__PROBLEM TO SOLVE__
Please return each of the entries that follow, unchanged in every word.

__SUPPLIED RECORDS__
=== Section Start ===

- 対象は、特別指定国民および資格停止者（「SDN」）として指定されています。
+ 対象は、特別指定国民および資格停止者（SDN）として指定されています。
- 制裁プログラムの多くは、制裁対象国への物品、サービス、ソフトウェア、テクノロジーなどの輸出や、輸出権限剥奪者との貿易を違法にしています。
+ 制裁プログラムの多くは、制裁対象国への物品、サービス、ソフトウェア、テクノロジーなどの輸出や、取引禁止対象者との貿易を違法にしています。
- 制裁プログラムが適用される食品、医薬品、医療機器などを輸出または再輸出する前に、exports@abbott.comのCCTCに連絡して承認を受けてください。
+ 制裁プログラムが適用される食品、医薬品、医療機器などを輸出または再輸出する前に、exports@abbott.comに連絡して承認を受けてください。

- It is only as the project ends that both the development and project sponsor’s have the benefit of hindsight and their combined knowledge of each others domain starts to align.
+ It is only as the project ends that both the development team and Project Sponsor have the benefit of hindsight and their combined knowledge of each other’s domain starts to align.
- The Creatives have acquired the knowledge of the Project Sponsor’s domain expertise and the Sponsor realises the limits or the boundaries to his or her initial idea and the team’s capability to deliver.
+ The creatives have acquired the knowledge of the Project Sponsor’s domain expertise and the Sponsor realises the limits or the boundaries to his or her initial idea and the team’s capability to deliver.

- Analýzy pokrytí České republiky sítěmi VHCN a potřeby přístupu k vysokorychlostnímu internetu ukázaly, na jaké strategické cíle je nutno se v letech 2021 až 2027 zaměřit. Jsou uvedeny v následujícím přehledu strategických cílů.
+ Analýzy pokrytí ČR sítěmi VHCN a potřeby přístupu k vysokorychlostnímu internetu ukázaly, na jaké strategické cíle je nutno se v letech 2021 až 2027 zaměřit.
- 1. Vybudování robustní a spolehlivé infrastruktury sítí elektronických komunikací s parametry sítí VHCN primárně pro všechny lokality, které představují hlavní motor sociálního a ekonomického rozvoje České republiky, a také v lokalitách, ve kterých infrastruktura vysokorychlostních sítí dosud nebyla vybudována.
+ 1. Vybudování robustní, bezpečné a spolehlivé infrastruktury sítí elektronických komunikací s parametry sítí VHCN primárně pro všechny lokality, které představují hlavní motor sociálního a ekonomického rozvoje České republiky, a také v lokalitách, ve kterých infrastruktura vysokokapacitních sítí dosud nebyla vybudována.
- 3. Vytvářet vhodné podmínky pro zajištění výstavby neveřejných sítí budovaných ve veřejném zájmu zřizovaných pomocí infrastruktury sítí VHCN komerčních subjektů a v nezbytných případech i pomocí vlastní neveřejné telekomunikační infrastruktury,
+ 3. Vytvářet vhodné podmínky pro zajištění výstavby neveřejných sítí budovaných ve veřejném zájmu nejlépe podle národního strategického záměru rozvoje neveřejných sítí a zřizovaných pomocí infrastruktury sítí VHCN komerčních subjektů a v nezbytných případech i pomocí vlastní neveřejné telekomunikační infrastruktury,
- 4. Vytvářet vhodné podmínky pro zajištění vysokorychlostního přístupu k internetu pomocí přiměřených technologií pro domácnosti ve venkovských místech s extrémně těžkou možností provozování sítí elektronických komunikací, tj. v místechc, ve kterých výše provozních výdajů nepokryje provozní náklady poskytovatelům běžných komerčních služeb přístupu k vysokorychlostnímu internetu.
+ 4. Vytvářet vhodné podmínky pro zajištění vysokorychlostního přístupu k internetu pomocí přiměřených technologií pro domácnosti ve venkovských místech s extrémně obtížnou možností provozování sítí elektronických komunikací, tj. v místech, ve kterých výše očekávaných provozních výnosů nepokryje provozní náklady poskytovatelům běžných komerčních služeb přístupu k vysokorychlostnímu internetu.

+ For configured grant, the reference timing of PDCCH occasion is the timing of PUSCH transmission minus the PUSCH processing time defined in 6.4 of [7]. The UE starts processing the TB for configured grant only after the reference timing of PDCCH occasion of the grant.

=== Section End ===

__FINISHED TASK__
- 対象は、特別指定国民および資格停止者（「SDN」）として指定されています。
+ 対象は、特別指定国民および資格停止者（SDN）として指定されています。
- 制裁プログラムの多くは、制裁対象国への物品、サービス、ソフトウェア、テクノロジーなどの輸出や、輸出権限剥奪者との貿易を違法にしています。
+ 制裁プログラムの多くは、制裁対象国への物品、サービス、ソフトウェア、テクノロジーなどの輸出や、取引禁止対象者との貿易を違法にしています。
- 制裁プログラムが適用される食品、医薬品、医療機器などを輸出または再輸出する前に、exports@abbott.comのCCTCに連絡して承認を受けてください。
+ 制裁プログラムが適用される食品、医薬品、医療機器などを輸出または再輸出する前に、exports@abbott.comに連絡して承認を受けてください。

- It is only as the project ends that both the development and project sponsor’s have the benefit of hindsight and their combined knowledge of each others domain starts to align.
+ It is only as the project ends that both the development team and Project Sponsor have the benefit of hindsight and their combined knowledge of each other’s domain starts to align.
- The Creatives have acquired the knowledge of the Project Sponsor’s domain expertise and the Sponsor realises the limits or the boundaries to his or her initial idea and the team’s capability to deliver.
+ The creatives have acquired the knowledge of the Project Sponsor’s domain expertise and the Sponsor realises the limits or the boundaries to his or her initial idea and the team’s capability to deliver.

- Analýzy pokrytí České republiky sítěmi VHCN a potřeby přístupu k vysokorychlostnímu internetu ukázaly, na jaké strategické cíle je nutno se v letech 2021 až 2027 zaměřit. Jsou uvedeny v následujícím přehledu strategických cílů.
+ Analýzy pokrytí ČR sítěmi VHCN a potřeby přístupu k vysokorychlostnímu internetu ukázaly, na jaké strategické cíle je nutno se v letech 2021 až 2027 zaměřit.
- 1. Vybudování robustní a spolehlivé infrastruktury sítí elektronických komunikací s parametry sítí VHCN primárně pro všechny lokality, které představují hlavní motor sociálního a ekonomického rozvoje České republiky, a také v lokalitách, ve kterých infrastruktura vysokorychlostních sítí dosud nebyla vybudována.
+ 1. Vybudování robustní, bezpečné a spolehlivé infrastruktury sítí elektronických komunikací s parametry sítí VHCN primárně pro všechny lokality, které představují hlavní motor sociálního a ekonomického rozvoje České republiky, a také v lokalitách, ve kterých infrastruktura vysokokapacitních sítí dosud nebyla vybudována.
- 3. Vytvářet vhodné podmínky pro zajištění výstavby neveřejných sítí budovaných ve veřejném zájmu zřizovaných pomocí infrastruktury sítí VHCN komerčních subjektů a v nezbytných případech i pomocí vlastní neveřejné telekomunikační infrastruktury,
+ 3. Vytvářet vhodné podmínky pro zajištění výstavby neveřejných sítí budovaných ve veřejném zájmu nejlépe podle národního strategického záměru rozvoje neveřejných sítí a zřizovaných pomocí infrastruktury sítí VHCN komerčních subjektů a v nezbytných případech i pomocí vlastní neveřejné telekomunikační infrastruktury,
- 4. Vytvářet vhodné podmínky pro zajištění vysokorychlostního přístupu k internetu pomocí přiměřených technologií pro domácnosti ve venkovských místech s extrémně těžkou možností provozování sítí elektronických komunikací, tj. v místechc, ve kterých výše provozních výdajů nepokryje provozní náklady poskytovatelům běžných komerčních služeb přístupu k vysokorychlostnímu internetu.
+ 4. Vytvářet vhodné podmínky pro zajištění vysokorychlostního přístupu k internetu pomocí přiměřených technologií pro domácnosti ve venkovských místech s extrémně obtížnou možností provozování sítí elektronických komunikací, tj. v místech, ve kterých výše očekávaných provozních výnosů nepokryje provozní náklady poskytovatelům běžných komerčních služeb přístupu k vysokorychlostnímu internetu.

+ For configured grant, the reference timing of PDCCH occasion is the timing of PUSCH transmission minus the PUSCH processing time defined in 6.4 of [7]. The UE starts processing the TB for configured grant only after the reference timing of PDCCH occasion of the grant.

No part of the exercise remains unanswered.